Corriere della Sera 24/04/15
Beppe Severgnini
Giovanni Lo Porto è morto quattro
volte. Quando è stato rapito, quando è stato dimenticato, quando è
stato colpito, quando la notizia della sua uccisione è stata
nascosta. Per quattro mesi, non per quarantotto ore in attesa di
verifiche.
La pubblica ammissione del presidente Obama —
straordinaria per il contenuto, irrituale per il tono — tempera, in
parte, l’amarezza? Forse. Ma non cancella l’orrore né lo
stupore.
Guido Olimpio e Paolo Valentino, sul Corriere ,
spiegano cosa è probabilmente accaduto. L’operazione è stata
condotta dai droni e si è basata sulle informazioni raccolte
nell’area tribale pachistana. Secondo la ricostruzione ufficiale,
l’intelligence Usa non ha mai saputo della presenza degli ostaggi
nell’edificio usato dai qaedisti. Mancanza di informazioni: è
accaduto altre volte in Afghanistan, in Yemen e in Pakistan. E così
due innocenti sono stati spazzati via, insieme ai loro aguzzini.
Lo
sappiamo, ma è bene ricordarlo. In molte parti del mondo l’altruismo
è diventato un rischio letale. Fare il proprio mestiere, una
provocazione inaccettabile, per gli umanoidi del terrore. E quando la
morte arriva, non siamo più capaci di ammetterla, di raccontarla, di
onorarla.
Ci sono voluti centoventi giorni per
sapere che il
38enne italiano era stato
ucciso dai droni,
insieme a un ostaggio
americano, Warren Weinstein.
Ma questa è, davvero,
solo una
delle morti di
un giovane siciliano
generoso.
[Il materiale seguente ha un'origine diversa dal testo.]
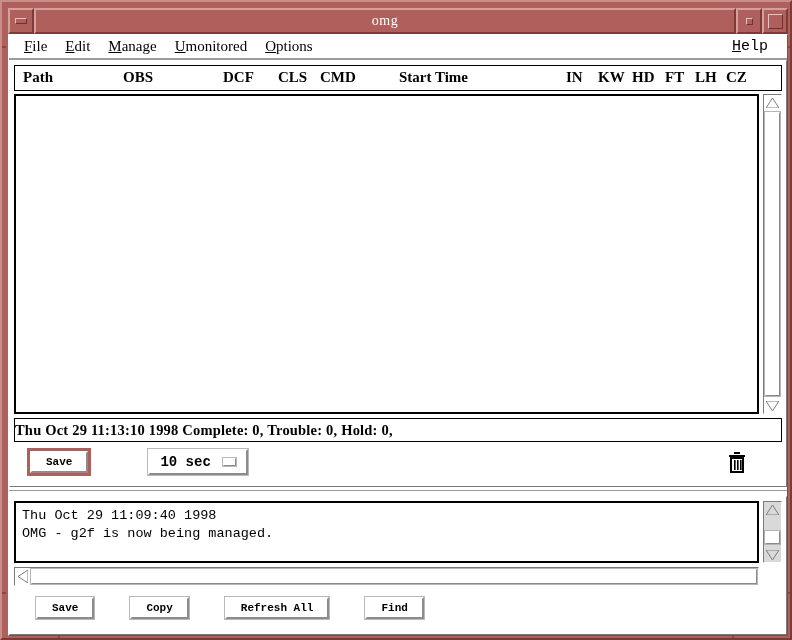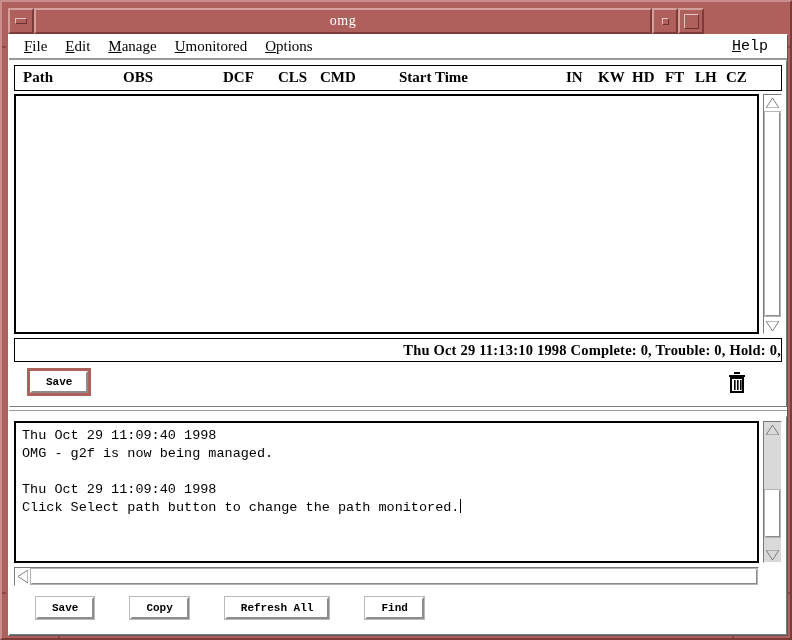"omg" #titlebar { width: 696px -> 780px }
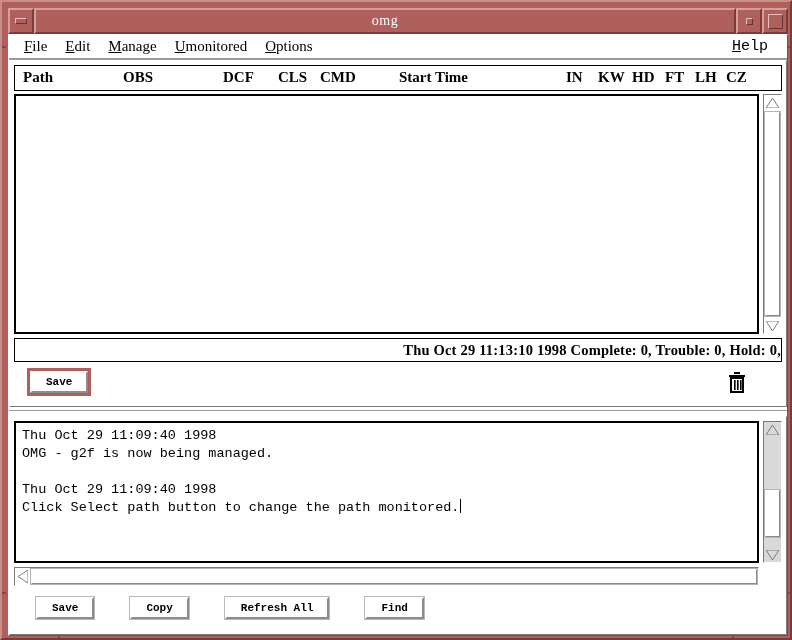"Path" #pane-top { height: 347px -> 427px }
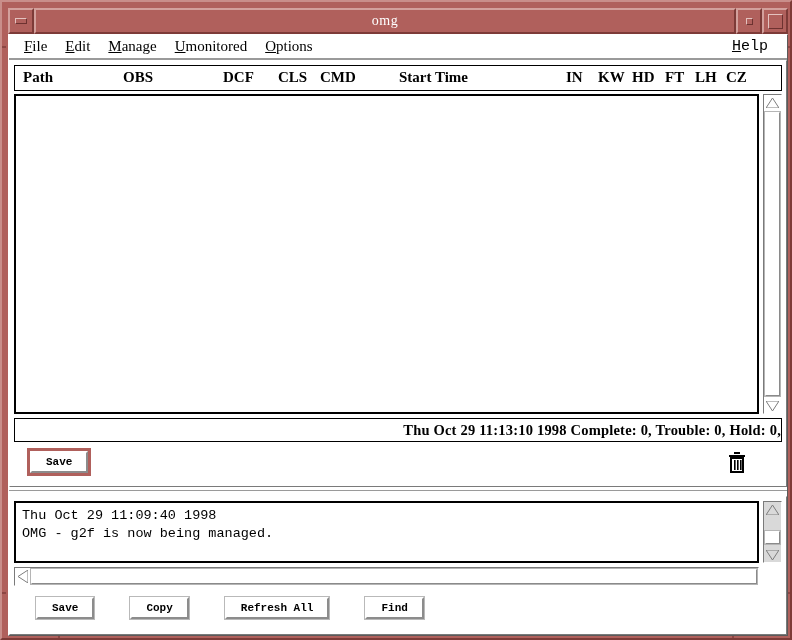"Thu Oct 29 11:13:10 1998" #status-line { justify-content: flex-end -> flex-start }
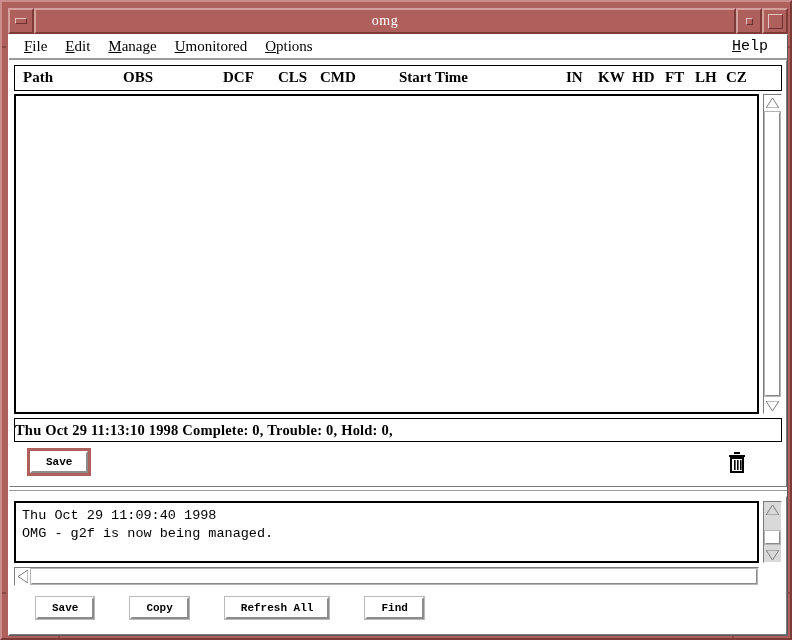"10 sec" div { html: none -> <div> <span>10 sec</span> <span></span> </div> }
Il suo rapimento
è
avvenuto tre anni fa.
Se ne è parlato, certo,
c’è stata una
campagna
per liberarlo. L’unità di
crisi della Farnesina
ha
fatto il possibile ed è stata vicina alla famiglia. I giornali,
compreso il Corriere , si
sono occupati del caso. Ma
diciamo la
verità: quanti
conoscevano il nome e
la storia di Giovanni Lo
Porto?
Quanti hanno speso un
pensiero, due parole in
pubblico,
una ricerca su
Google?
Volontari, cooperanti,
anche
giornalisti: fino
all’avvento di Al Qaeda
e Isis, tutti costoro
hanno
goduto di una condizione
ufficiosa di neutralità,
anche
nei conflitti più cruenti. Oggi, dall’Afghanistan
all’Atlantico,
sono diventati bersagli. Perché l’orrore dei nuovi mostri
islamisti è anche vigliacco: se la prende con
chi non può —
anzi, non vuole — difendersi. E diventa così un obiettivo:
remunerativo, vulnerabile, facile. L’elenco
è lungo e tocca
molti Paesi. Alcuni tra i nostri
connazionali sono tornati, come
Domenico Quirico,
Greta e Vanessa, Rossella
Urru. Altri, come
Giovanni Lo Porto, non torneranno.
Smettiamola di dire — o di
pensare, e non è meno grave — che queste persone «se la sono
andata a cercare». Non è vero. Cercavano di vivere dignitosamente,
non di morire malamente. Conoscevano i rischi, certo. Giovanni Lo
Porto non aveva bisogno delle
attenuanti dell’incoscienza
o
dell’entusiasmo, come
le due ragazze lombarde
liberate in
gennaio. Era un professionista del settore:
aveva alle spalle
missioni
in Centroafrica, Haiti,
Pakistan. Un professionista che
ha pagato per il suo
servizio agli altri. Ed è stato
ucciso.
Ucciso — ripetiamolo — più volte: dalla ferocia
disumana dei rapitori, dalla nostra distrazione, da una bomba dal
cielo, dal segreto militare.
Un’assurdità progressiva, un
orrore a puntate. Il riassunto di anni forsennati che ancora non
capiamo del tutto. Forse è meglio così: ci farebbero troppa paura.